* **Your objective**:
Lines with the word "width" in them must be copied from the records below.

Stored items from a collection

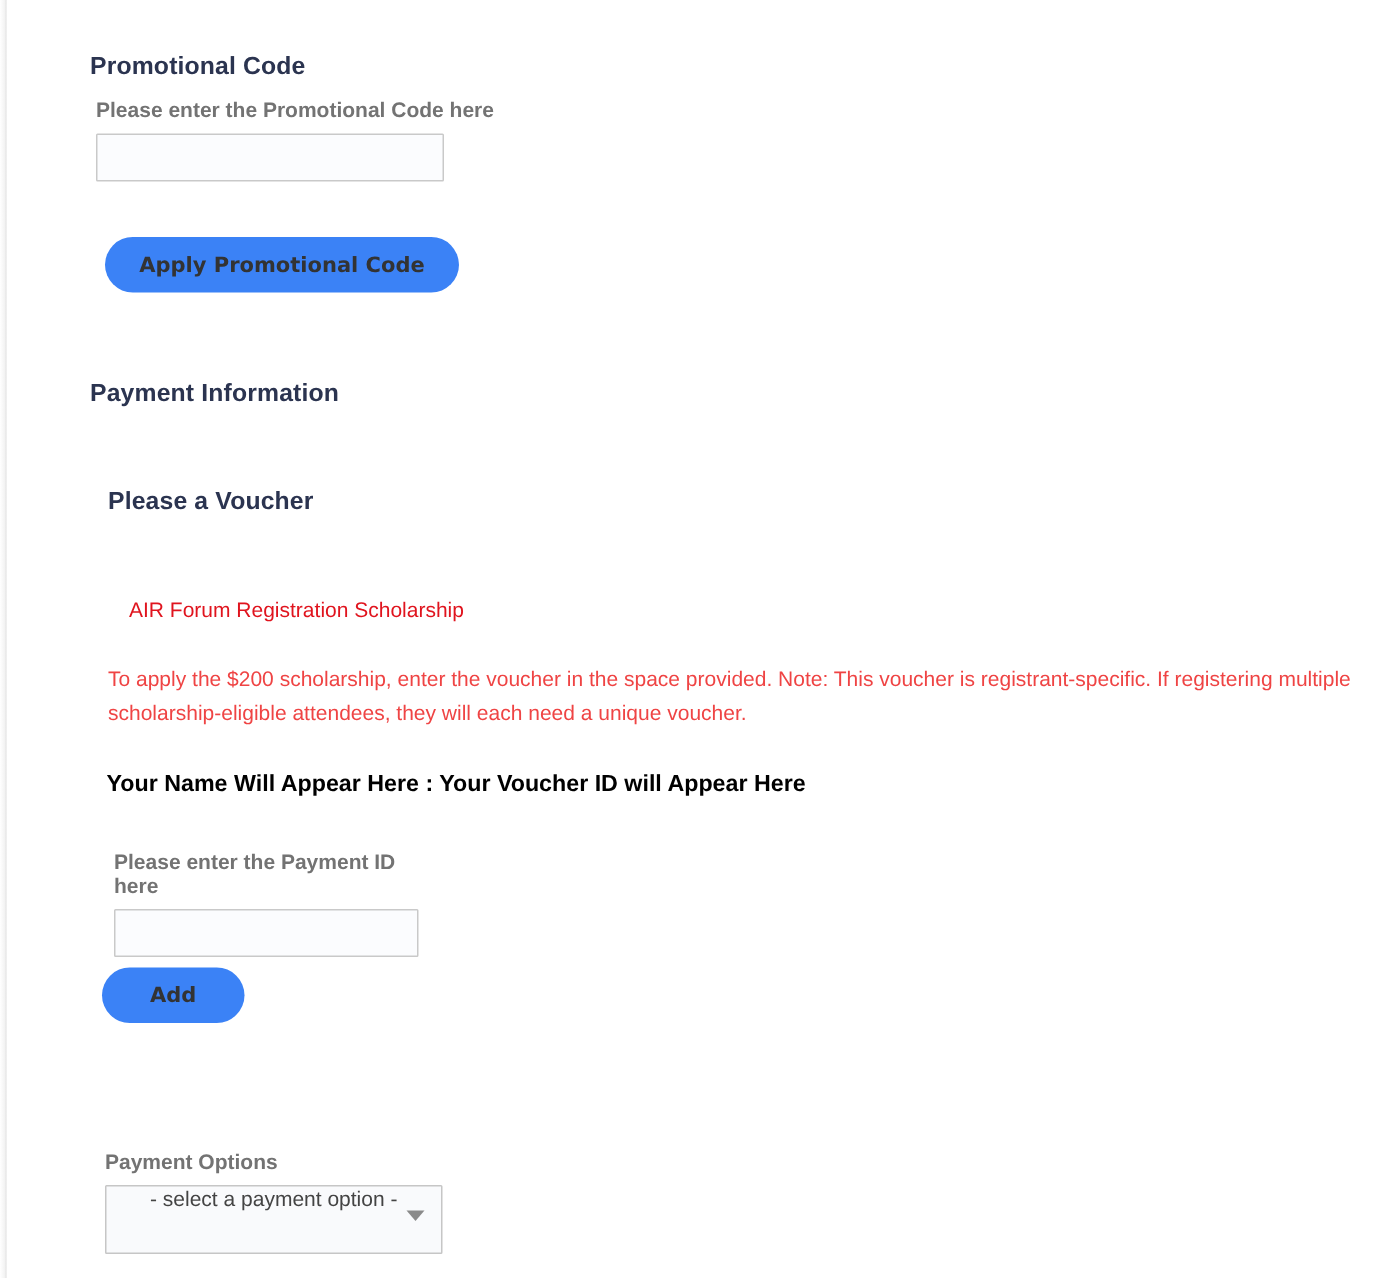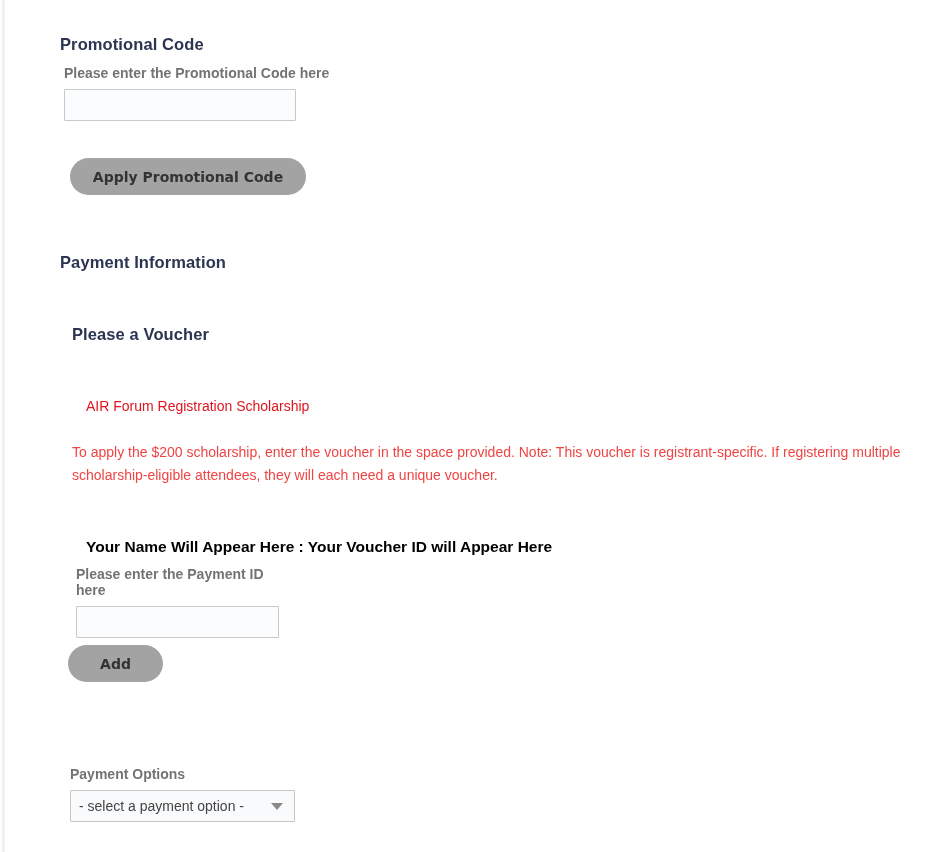--- a/index.html
+++ b/index.html
@@ -26,7 +26,7 @@
     font-family: "Liberation Sans", sans-serif;
   }
   .pill-btn {
-    box-sizing: border-box; background: #a3a3a3; border: none; border-radius: 19px;
+    box-sizing: border-box; background: #3b82f6; border: none; border-radius: 19px;
     color: #333333; font-weight: bold; font-size: 14px; cursor: pointer;
     font-family: "DejaVu Sans", sans-serif; display: flex; align-items: center; justify-content: center;
   }

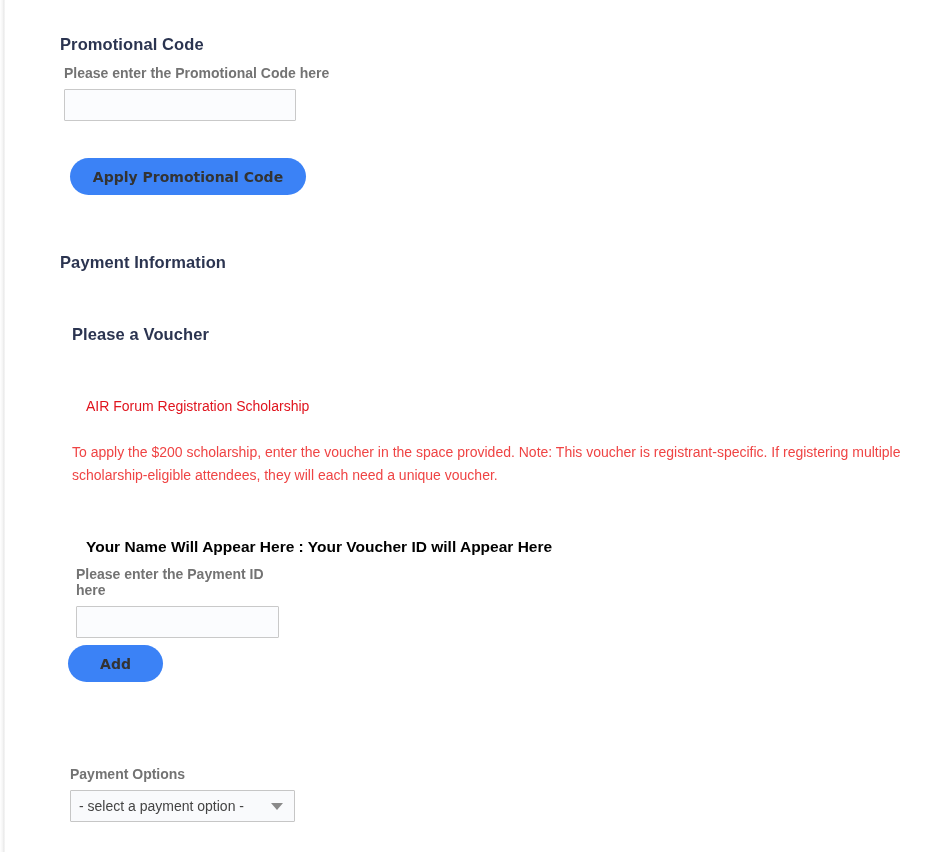--- a/index.html
+++ b/index.html
@@ -65,7 +65,7 @@
 
 <div class="abs body-text" style="left:72px; top:441px; width:830px;">To apply the $200 scholarship, enter the voucher in the space provided. Note: This voucher is registrant-specific. If registering multiple scholarship-eligible attendees, they will each need a unique voucher.</div>
 
-<div class="abs bold-line" style="left:86px; top:514px;margin-top:24px;">Your Name Will Appear Here : Your Voucher ID will Appear Here</div>
+<div class="abs bold-line" style="left:71px; top:514px;">Your Name Will Appear Here : Your Voucher ID will Appear Here</div>
 
 <div class="abs label" style="left:76px; top:566px; line-height:16px;">
   <div>Please enter the Payment ID</div>

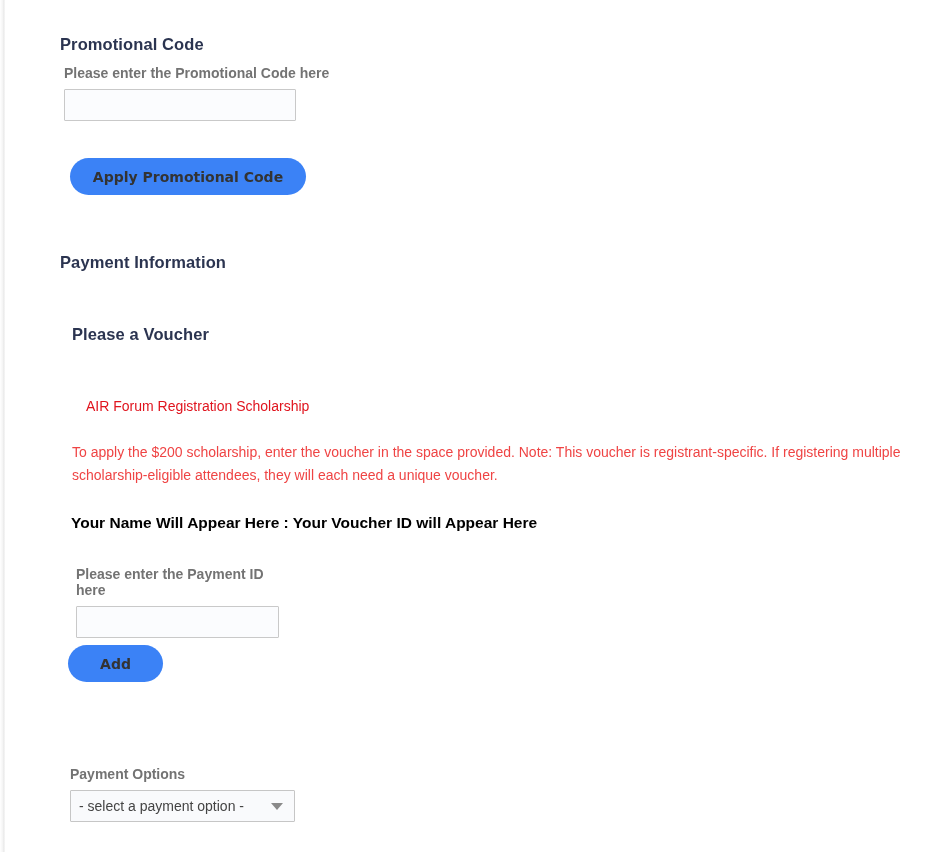--- a/index.html
+++ b/index.html
@@ -78,7 +78,7 @@
 
 <div class="abs label" style="left:70px; top:766px;">Payment Options</div>
 
-<div class="abs select" style="left:70px; top:790px; width:225px; height:32px;">
+<div class="abs select" style="left:70px; top:790px; width:225px; height:46px;flex-direction:column;">
   <span>- select a payment option -</span>
   <span class="caret"></span>
 </div>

* **Exercise response**:
 <div class="abs body-text" style="left:72px; top:441px; width:830px;">To apply the $200 scholarship, enter the voucher in the space provided. Note: This voucher is registrant-specific. If registering multiple scholarship-eligible attendees, they will each need a unique voucher.</div>
-<div class="abs select" style="left:70px; top:790px; width:225px; height:32px;">
+<div class="abs select" style="left:70px; top:790px; width:225px; height:46px;flex-direction:column;">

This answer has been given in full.